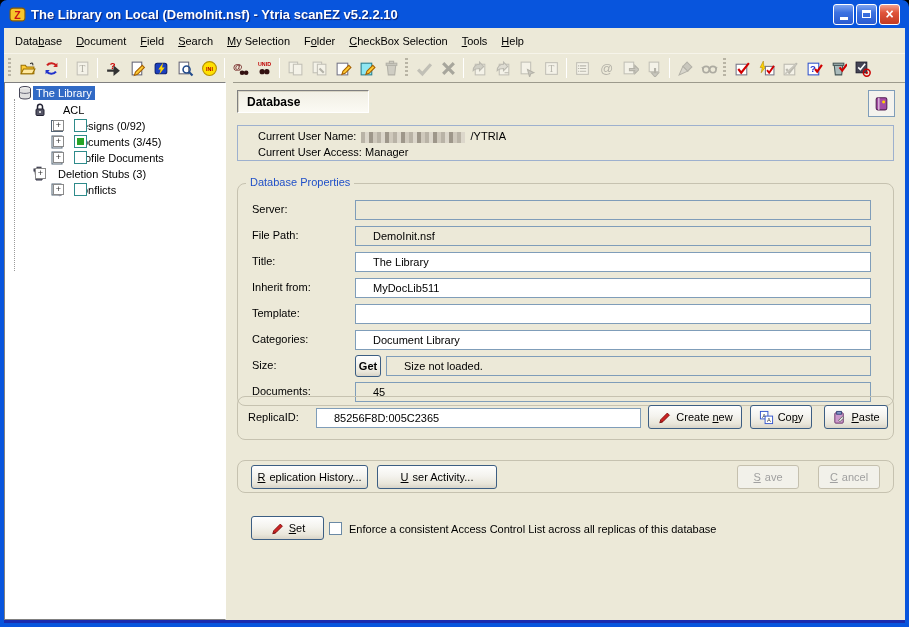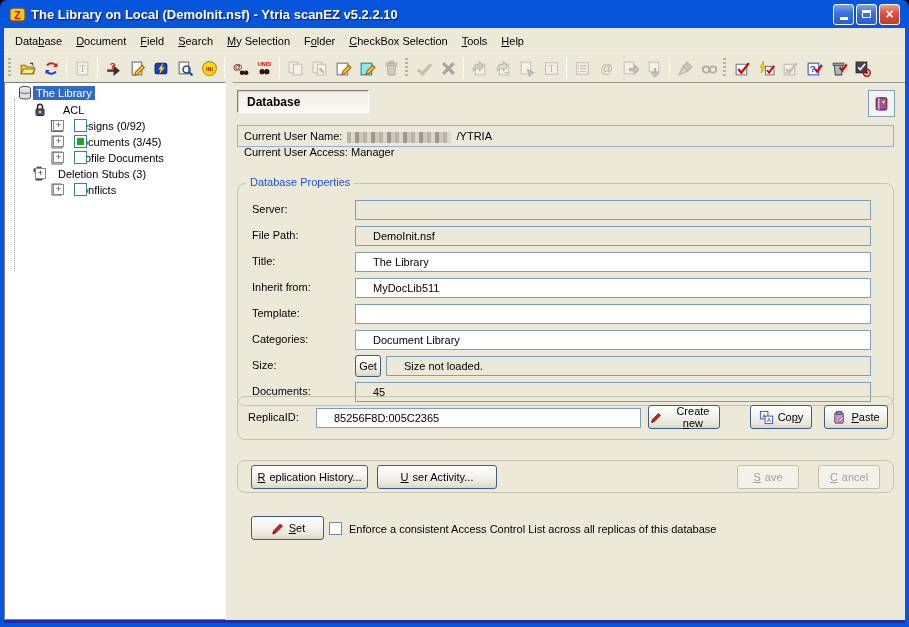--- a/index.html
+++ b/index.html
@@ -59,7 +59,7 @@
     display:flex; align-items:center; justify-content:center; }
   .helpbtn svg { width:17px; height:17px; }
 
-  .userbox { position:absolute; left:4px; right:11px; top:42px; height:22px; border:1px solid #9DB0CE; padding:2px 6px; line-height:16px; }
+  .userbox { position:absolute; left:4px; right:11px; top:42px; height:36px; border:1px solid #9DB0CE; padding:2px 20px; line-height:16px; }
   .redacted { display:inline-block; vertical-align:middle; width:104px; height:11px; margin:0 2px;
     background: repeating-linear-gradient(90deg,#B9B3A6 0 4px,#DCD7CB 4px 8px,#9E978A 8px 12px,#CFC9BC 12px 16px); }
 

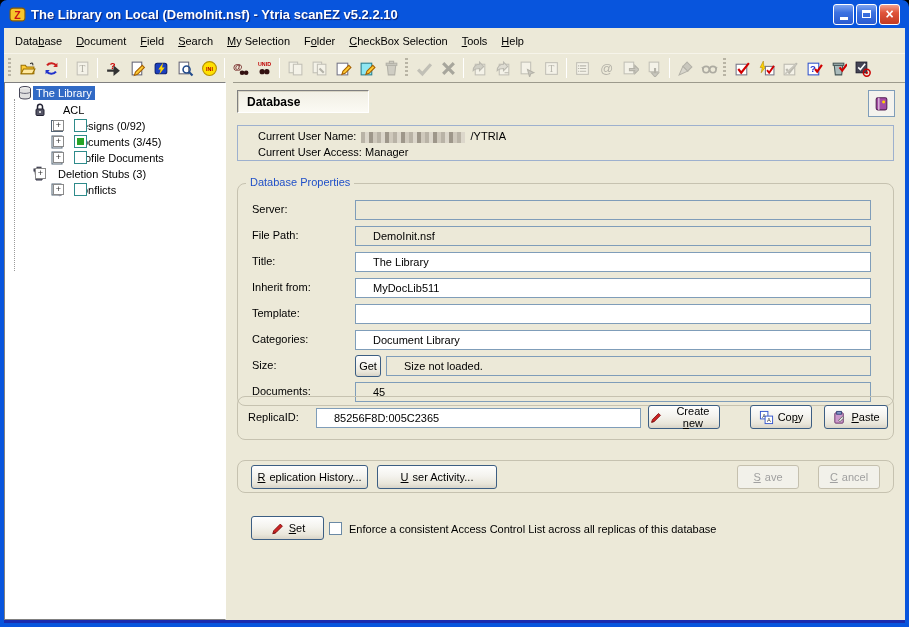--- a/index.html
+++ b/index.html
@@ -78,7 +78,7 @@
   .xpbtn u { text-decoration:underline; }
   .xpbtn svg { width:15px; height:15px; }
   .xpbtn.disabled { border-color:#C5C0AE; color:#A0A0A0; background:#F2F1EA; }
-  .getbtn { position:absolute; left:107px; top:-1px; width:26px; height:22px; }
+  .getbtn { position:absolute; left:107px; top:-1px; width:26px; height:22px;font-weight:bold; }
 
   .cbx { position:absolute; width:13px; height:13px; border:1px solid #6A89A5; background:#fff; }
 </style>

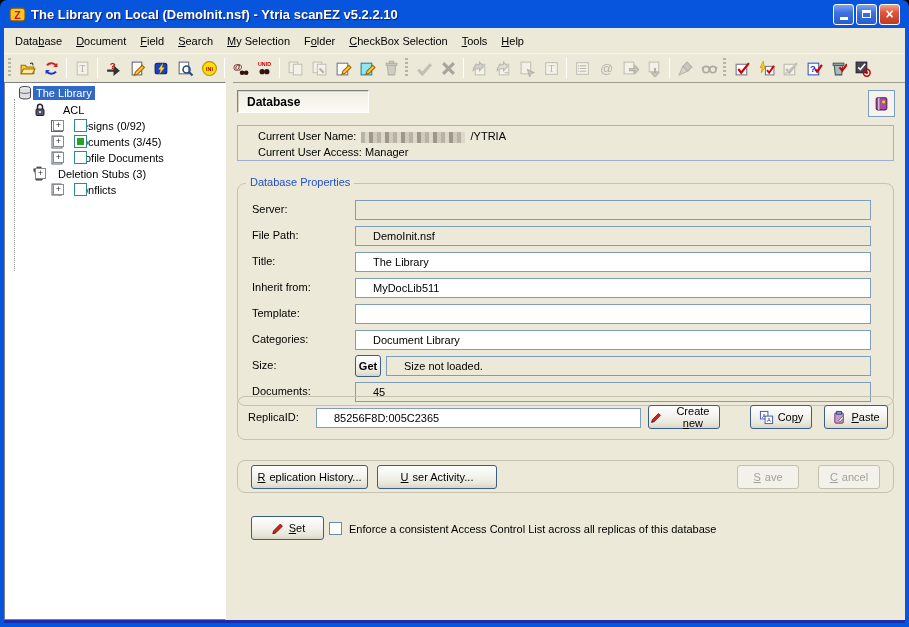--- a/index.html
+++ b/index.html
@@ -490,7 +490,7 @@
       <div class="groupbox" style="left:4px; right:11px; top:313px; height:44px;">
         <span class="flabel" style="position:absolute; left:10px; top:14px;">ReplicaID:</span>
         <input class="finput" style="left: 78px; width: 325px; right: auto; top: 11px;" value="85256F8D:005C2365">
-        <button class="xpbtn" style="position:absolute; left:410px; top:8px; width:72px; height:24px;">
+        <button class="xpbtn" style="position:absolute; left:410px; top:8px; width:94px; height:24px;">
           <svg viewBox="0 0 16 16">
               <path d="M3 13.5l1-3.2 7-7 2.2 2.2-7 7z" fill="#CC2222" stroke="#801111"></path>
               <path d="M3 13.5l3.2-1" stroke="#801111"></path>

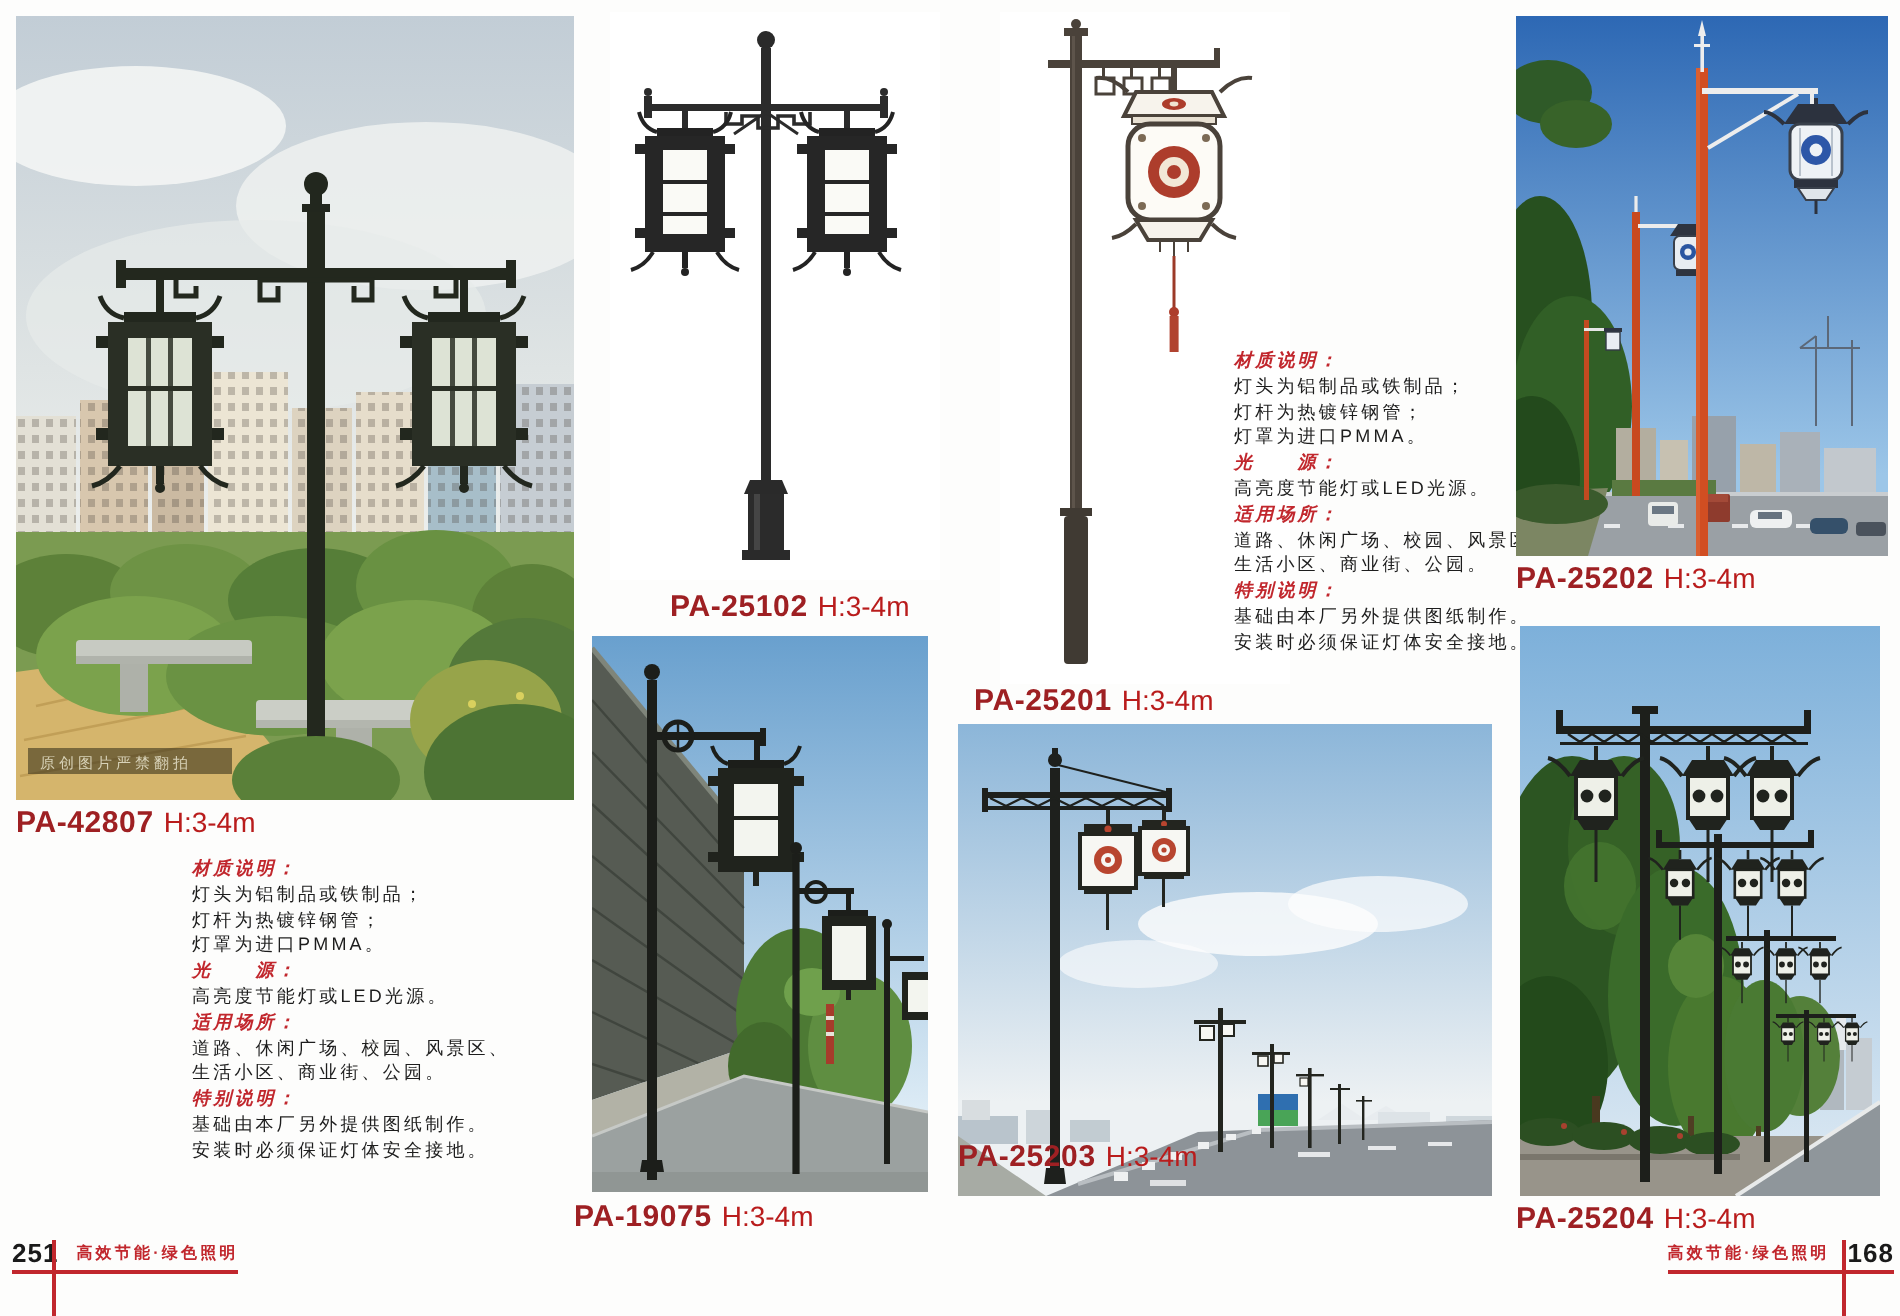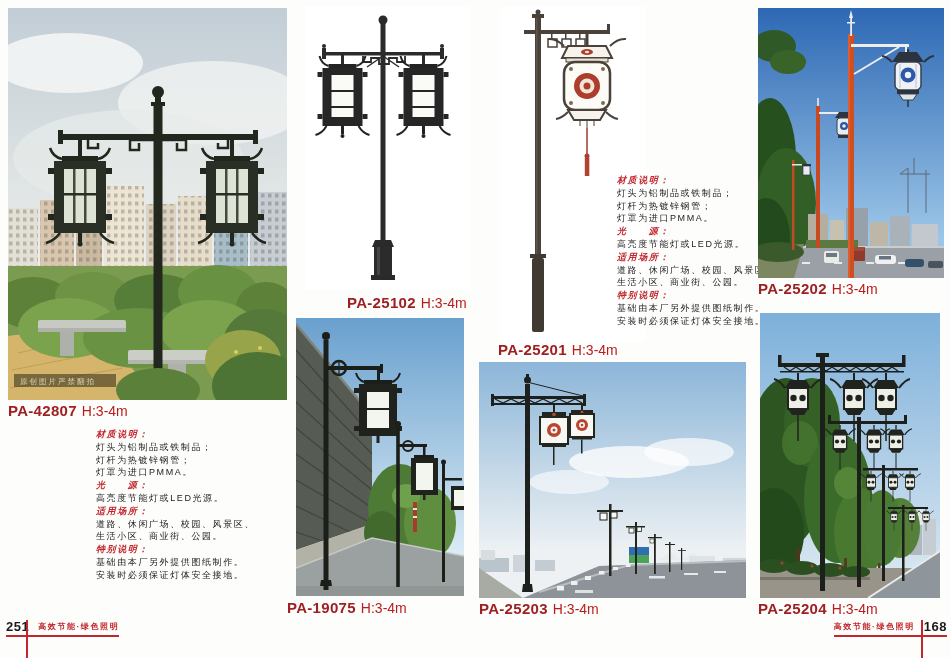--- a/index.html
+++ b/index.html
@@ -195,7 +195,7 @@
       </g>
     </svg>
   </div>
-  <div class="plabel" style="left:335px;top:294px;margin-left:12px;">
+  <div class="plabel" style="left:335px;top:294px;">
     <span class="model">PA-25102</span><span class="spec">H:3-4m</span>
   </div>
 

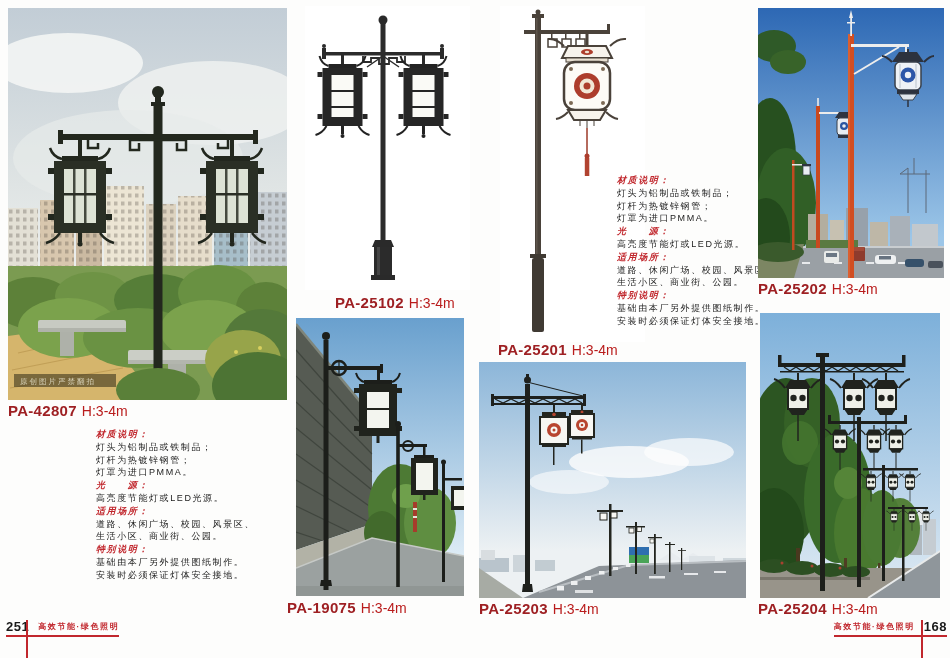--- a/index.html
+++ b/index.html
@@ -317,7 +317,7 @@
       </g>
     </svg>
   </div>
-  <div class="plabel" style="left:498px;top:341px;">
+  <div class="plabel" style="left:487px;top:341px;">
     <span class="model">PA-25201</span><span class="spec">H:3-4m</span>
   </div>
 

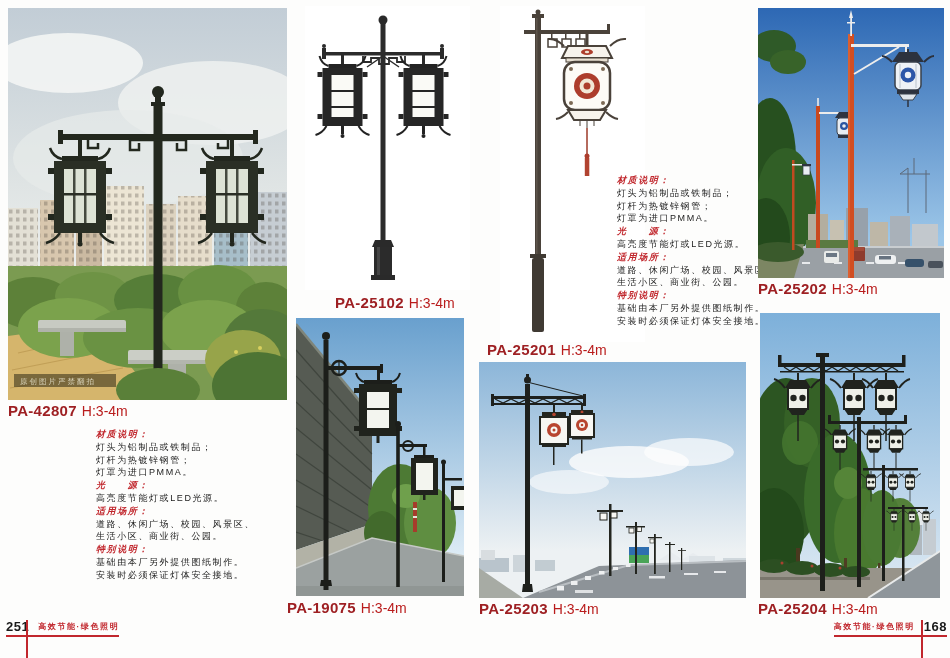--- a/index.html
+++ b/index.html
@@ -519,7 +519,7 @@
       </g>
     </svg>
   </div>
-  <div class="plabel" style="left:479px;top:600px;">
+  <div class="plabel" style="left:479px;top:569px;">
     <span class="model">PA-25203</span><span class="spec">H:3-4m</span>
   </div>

● WORK ORDER
Quote the entries above word for word. Leave the images out.

● ANSWER SPACE
--- a/index.html
+++ b/index.html
@@ -59,7 +59,7 @@
     display:flex; align-items:center; justify-content:center; }
   .helpbtn svg { width:17px; height:17px; }
 
-  .userbox { position:absolute; left:4px; right:11px; top:42px; height:22px; border:1px solid #9DB0CE; padding:2px 6px; line-height:16px; }
+  .userbox { position:absolute; left:4px; right:11px; top:42px; height:36px; border:1px solid #9DB0CE; padding:2px 20px; line-height:16px; }
   .redacted { display:inline-block; vertical-align:middle; width:104px; height:11px; margin:0 2px;
     background: repeating-linear-gradient(90deg,#B9B3A6 0 4px,#DCD7CB 4px 8px,#9E978A 8px 12px,#CFC9BC 12px 16px); }
 

--- a/index.html
+++ b/index.html
@@ -78,7 +78,7 @@
   .xpbtn u { text-decoration:underline; }
   .xpbtn svg { width:15px; height:15px; }
   .xpbtn.disabled { border-color:#C5C0AE; color:#A0A0A0; background:#F2F1EA; }
-  .getbtn { position:absolute; left:107px; top:-1px; width:26px; height:22px; }
+  .getbtn { position:absolute; left:107px; top:-1px; width:26px; height:22px;font-weight:bold; }
 
   .cbx { position:absolute; width:13px; height:13px; border:1px solid #6A89A5; background:#fff; }
 </style>

--- a/index.html
+++ b/index.html
@@ -490,7 +490,7 @@
       <div class="groupbox" style="left:4px; right:11px; top:313px; height:44px;">
         <span class="flabel" style="position:absolute; left:10px; top:14px;">ReplicaID:</span>
         <input class="finput" style="left: 78px; width: 325px; right: auto; top: 11px;" value="85256F8D:005C2365">
-        <button class="xpbtn" style="position:absolute; left:410px; top:8px; width:72px; height:24px;">
+        <button class="xpbtn" style="position:absolute; left:410px; top:8px; width:94px; height:24px;">
           <svg viewBox="0 0 16 16">
               <path d="M3 13.5l1-3.2 7-7 2.2 2.2-7 7z" fill="#CC2222" stroke="#801111"></path>
               <path d="M3 13.5l3.2-1" stroke="#801111"></path>

--- a/index.html
+++ b/index.html
@@ -195,7 +195,7 @@
       </g>
     </svg>
   </div>
-  <div class="plabel" style="left:335px;top:294px;margin-left:12px;">
+  <div class="plabel" style="left:335px;top:294px;">
     <span class="model">PA-25102</span><span class="spec">H:3-4m</span>
   </div>
 

--- a/index.html
+++ b/index.html
@@ -317,7 +317,7 @@
       </g>
     </svg>
   </div>
-  <div class="plabel" style="left:498px;top:341px;">
+  <div class="plabel" style="left:487px;top:341px;">
     <span class="model">PA-25201</span><span class="spec">H:3-4m</span>
   </div>
 

--- a/index.html
+++ b/index.html
@@ -519,7 +519,7 @@
       </g>
     </svg>
   </div>
-  <div class="plabel" style="left:479px;top:600px;">
+  <div class="plabel" style="left:479px;top:569px;">
     <span class="model">PA-25203</span><span class="spec">H:3-4m</span>
   </div>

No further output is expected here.